1. What in your opinion is better, the Pearl Demon Drive or the Trick Pro 1-V? Which pedal is more smooth, adjustable (and not take 20-30 minutes to adjust it), and has better quality parts (such as springs, beater etc.).

2. What are the differences and feel between a direct drive pedal and a chain drive pedal? As in the DW 9000 or the Trick (and Demon Drive).

3. Should I start with a lower-end pedal such as the Tama Iron Cobra, DW 5000, Pearl eliminator or should I get a top of the line pedal that will hopefully never break?
ANSWERS

1. While the two pedals are very similar in looks and features, the springs create the biggest difference; the Demon Drive utilizes a conventional tension spring, as found on all Iron Cobras, Eliminators, etc., while the Tricks use compression spring technology not seen since the Ludwig Speed King and Ghost. The Demon Drive would be easier to get used to, if you're used to playing a tension spring pedal, but the Trick, although it would take a while to get accustomed to it, has a cleaner, more streamlined look to it.
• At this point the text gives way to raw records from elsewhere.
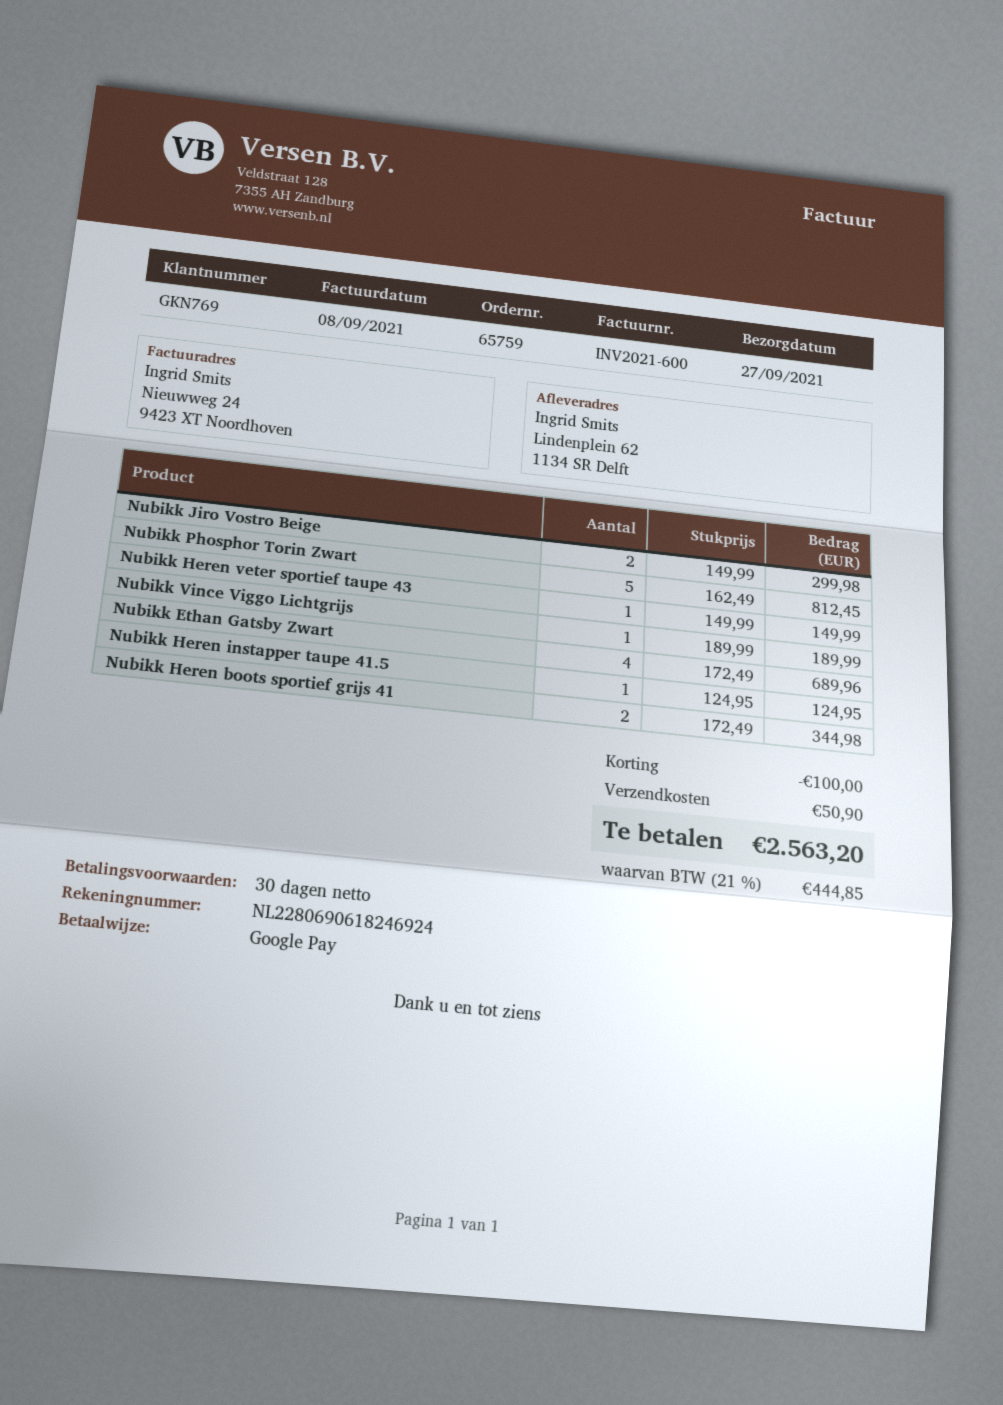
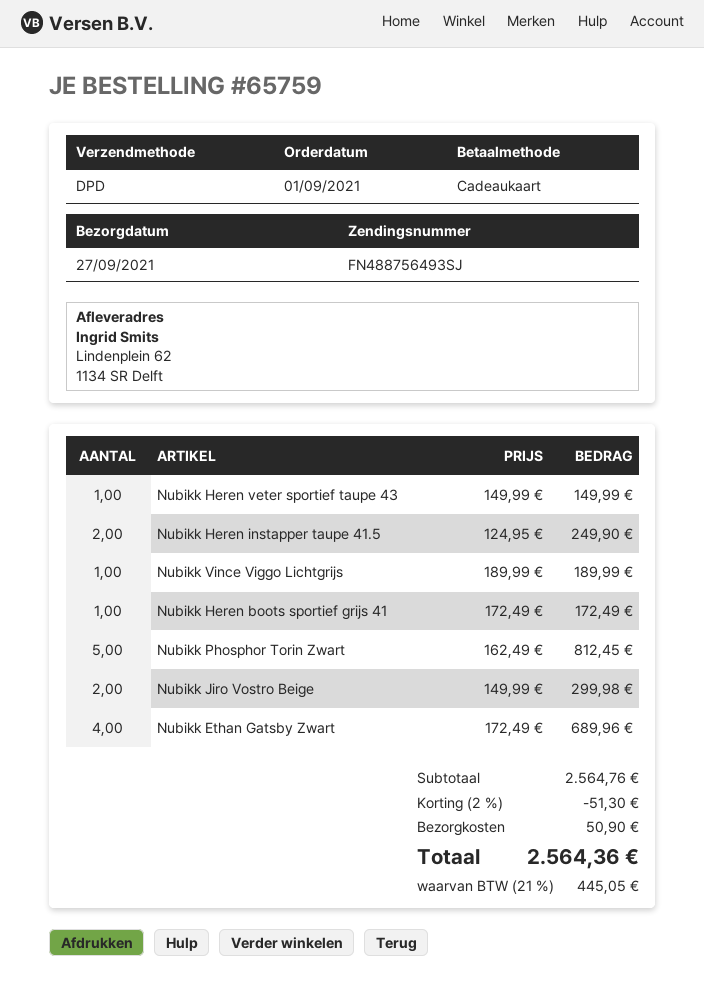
payment method: Google Pay -> gift card
Nubikk Heren instapper taupe 41.5: 1 x 124.95 = 124.95 -> 2 x 124.95 = 249.90
Nubikk Heren boots sportief grijs 41: 2 x 172.49 = 344.98 -> 1 x 172.49 = 172.49
discount: 100.00 -> 51.30
tax: 21% = 444.85 -> 21% = 445.05
total: 2563.20 -> 2564.36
2. Direct Drive Advantages

No lag
Very durable
Little or no maintenance required

Direct Drive Disadvantages

Little adjustability (on Trick pedals, this is not an issue, i.e. stroke adjustment cluster)
Very mechanical feeling

Chain Drive Advantages

Very little lag
Usually quite durable (more so than a strap drive)
In most cases, adjustable

Chain Drive Disadvantages

Need to clean fairly regularly
Can make unwanted noise


3. Iron Cobras, 5000s, and Eliminators are already top of the line pedals as it is; Trick, Axis, and Demon Drive are above top of the line, almost to the point of lavishness. In terms of durability, I would say that all pedals above $300 can last a lifetime with proper care.

Also, considering how pedals are like sticks for your feet, and sticks usually cost around $7-$12 a pair, I would consider $300+ a pretty steep price already, let alone $600+ for Demon Drives, Axis, or Trick.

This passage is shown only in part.